Many activists from KwaZulu-Natal and those in institutions of higher learning, including Steve Biko, were at the height of their political activism in the South African Students’ Organisation. Where was Nzimande?

Solomon Mahlangu was two years older than Nzimande, and did not have the opportunity for tertiary education, but understood, more than Nzimande, that the major struggle was against the repressive apartheid regime, and that public administration and industrial psychology in a sick society had to come after liberation or be infused in the Struggle. Where was Nzimande?
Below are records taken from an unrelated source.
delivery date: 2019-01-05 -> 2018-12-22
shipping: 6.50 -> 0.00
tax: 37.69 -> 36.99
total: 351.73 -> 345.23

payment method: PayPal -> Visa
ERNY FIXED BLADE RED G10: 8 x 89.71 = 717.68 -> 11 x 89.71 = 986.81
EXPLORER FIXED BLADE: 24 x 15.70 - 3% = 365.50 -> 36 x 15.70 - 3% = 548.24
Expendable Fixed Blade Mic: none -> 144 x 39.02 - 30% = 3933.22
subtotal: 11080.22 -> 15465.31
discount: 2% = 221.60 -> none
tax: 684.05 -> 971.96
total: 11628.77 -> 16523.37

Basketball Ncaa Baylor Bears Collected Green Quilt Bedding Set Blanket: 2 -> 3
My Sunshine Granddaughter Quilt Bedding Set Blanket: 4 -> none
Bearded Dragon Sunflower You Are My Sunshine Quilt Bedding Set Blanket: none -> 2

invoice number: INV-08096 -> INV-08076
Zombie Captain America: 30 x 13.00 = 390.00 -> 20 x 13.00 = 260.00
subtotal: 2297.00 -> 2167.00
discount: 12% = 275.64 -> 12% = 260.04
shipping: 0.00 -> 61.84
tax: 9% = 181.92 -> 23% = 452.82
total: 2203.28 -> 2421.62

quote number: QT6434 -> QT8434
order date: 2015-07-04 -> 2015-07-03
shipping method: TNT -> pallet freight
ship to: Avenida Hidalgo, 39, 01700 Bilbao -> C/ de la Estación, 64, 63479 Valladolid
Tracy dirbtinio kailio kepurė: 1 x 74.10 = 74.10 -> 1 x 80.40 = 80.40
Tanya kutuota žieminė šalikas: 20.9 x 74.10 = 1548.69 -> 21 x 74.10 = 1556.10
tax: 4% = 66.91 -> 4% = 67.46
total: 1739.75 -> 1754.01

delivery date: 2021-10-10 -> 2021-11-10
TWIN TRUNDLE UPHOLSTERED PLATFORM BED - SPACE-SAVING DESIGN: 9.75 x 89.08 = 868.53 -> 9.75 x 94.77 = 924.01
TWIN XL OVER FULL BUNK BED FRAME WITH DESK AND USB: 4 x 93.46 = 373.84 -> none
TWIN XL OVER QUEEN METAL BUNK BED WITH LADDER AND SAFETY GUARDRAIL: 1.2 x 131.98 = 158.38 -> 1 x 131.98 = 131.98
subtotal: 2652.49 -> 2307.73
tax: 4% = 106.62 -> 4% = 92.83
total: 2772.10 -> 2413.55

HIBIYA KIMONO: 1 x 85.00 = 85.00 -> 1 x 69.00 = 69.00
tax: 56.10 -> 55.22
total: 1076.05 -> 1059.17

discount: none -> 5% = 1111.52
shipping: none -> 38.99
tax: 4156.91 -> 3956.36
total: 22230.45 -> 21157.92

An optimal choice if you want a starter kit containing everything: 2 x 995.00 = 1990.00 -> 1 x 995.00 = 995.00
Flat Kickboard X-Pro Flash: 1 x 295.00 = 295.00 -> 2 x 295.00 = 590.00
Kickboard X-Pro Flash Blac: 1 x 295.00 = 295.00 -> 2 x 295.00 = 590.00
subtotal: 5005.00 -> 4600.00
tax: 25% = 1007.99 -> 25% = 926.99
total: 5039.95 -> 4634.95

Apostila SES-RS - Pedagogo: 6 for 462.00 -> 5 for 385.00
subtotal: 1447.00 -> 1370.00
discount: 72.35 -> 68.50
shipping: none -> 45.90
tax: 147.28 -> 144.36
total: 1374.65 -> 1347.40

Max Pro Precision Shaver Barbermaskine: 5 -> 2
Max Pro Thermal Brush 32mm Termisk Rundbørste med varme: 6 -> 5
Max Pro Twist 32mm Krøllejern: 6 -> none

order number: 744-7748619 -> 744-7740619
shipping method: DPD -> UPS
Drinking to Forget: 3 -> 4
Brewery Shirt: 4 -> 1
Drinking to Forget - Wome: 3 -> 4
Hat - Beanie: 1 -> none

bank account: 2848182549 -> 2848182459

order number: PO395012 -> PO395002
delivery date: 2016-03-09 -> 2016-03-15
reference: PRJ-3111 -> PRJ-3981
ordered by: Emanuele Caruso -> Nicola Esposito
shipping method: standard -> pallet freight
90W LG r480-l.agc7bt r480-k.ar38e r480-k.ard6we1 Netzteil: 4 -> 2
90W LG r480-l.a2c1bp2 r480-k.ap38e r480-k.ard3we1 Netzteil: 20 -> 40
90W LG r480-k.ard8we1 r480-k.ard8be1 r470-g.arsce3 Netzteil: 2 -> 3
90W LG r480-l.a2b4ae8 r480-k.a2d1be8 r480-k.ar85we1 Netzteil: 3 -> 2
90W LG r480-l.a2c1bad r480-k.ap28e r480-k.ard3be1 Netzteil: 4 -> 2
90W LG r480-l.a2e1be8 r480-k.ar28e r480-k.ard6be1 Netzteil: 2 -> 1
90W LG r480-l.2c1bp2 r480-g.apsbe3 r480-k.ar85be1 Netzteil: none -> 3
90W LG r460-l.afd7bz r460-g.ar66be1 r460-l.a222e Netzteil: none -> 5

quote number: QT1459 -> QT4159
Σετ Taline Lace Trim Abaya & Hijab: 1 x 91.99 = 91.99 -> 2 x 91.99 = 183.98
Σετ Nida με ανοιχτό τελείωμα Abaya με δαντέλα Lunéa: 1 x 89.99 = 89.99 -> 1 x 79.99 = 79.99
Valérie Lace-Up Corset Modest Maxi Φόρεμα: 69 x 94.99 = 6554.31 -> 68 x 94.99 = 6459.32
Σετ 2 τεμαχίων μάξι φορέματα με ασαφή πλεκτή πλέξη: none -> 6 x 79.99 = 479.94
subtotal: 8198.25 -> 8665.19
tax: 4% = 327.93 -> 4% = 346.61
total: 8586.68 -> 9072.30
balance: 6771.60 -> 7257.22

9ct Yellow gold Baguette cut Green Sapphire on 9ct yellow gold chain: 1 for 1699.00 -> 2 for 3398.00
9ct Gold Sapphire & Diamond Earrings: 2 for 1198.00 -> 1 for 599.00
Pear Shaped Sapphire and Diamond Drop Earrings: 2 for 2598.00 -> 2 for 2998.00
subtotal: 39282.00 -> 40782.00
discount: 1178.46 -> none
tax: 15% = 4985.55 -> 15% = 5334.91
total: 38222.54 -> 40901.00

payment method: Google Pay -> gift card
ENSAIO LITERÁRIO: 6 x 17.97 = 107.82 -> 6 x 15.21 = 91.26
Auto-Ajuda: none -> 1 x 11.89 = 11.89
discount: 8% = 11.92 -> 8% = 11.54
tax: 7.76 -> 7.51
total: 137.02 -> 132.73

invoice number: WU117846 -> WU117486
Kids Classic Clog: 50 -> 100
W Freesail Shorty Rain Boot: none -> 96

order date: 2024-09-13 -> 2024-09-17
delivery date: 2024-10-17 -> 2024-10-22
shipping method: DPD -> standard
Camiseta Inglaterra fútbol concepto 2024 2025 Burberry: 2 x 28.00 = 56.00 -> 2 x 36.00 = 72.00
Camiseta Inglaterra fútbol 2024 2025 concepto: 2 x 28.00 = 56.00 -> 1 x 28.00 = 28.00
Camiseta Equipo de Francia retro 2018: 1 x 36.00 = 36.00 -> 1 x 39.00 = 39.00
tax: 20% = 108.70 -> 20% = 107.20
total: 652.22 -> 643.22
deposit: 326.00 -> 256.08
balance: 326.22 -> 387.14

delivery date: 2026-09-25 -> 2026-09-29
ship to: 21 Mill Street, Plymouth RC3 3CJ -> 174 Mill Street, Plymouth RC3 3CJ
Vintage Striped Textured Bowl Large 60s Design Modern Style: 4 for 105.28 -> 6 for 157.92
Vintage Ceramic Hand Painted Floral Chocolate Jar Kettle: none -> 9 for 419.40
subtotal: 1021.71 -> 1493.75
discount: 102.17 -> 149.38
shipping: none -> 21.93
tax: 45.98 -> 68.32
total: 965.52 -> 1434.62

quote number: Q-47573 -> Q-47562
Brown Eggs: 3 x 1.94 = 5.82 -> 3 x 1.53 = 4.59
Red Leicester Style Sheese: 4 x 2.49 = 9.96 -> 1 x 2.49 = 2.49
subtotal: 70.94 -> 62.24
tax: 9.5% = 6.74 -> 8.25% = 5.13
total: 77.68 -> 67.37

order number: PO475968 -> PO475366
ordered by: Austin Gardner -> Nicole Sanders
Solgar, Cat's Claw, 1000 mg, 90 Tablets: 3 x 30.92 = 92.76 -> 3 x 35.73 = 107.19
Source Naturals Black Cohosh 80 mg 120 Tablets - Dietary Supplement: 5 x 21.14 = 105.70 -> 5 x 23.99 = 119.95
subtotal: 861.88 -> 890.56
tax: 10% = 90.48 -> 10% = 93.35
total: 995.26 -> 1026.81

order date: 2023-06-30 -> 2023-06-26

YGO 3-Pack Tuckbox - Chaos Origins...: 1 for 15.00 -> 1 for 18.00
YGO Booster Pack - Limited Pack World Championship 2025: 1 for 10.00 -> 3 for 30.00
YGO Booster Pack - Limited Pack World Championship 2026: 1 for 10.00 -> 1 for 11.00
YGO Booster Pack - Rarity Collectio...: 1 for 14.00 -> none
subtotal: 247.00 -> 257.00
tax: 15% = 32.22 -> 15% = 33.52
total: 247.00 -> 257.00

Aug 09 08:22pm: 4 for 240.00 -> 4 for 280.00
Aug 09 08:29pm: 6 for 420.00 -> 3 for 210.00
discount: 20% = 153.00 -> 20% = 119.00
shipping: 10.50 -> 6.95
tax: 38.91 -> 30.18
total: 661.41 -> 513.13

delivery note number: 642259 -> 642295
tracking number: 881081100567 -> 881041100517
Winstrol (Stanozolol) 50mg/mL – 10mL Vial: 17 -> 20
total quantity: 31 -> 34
In 1976, Nzimande was accepted at the University of Zululand to study public administration. It is patently evident that the public administration he was studying was to prepare him to administer the Bantustans, not a post-apartheid South Africa, because in his consciousness and conscience there was nothing wrong with the apartheid society and administration. What was the curriculum content of public administration at a Bantustan university, which saw nothing wrong with apartheid laws and order?

After 1976, all youth activism increased dramatically. All townships and towns had youth congresses. The biggest affiliates of the United Democratic Front, launched in 1983 when Nzimande was 25, were youth formations. Where was Nzimande?

In 1986, there were more than 600 youth congresses, mobilising behind the banner of people’s liberation and the Freedom Charter. Where was Nzimande? The South African Youth Congress went to its national conference in 1987 in a secret location to fight for the freedom of all South Africans. Where was Nzimande?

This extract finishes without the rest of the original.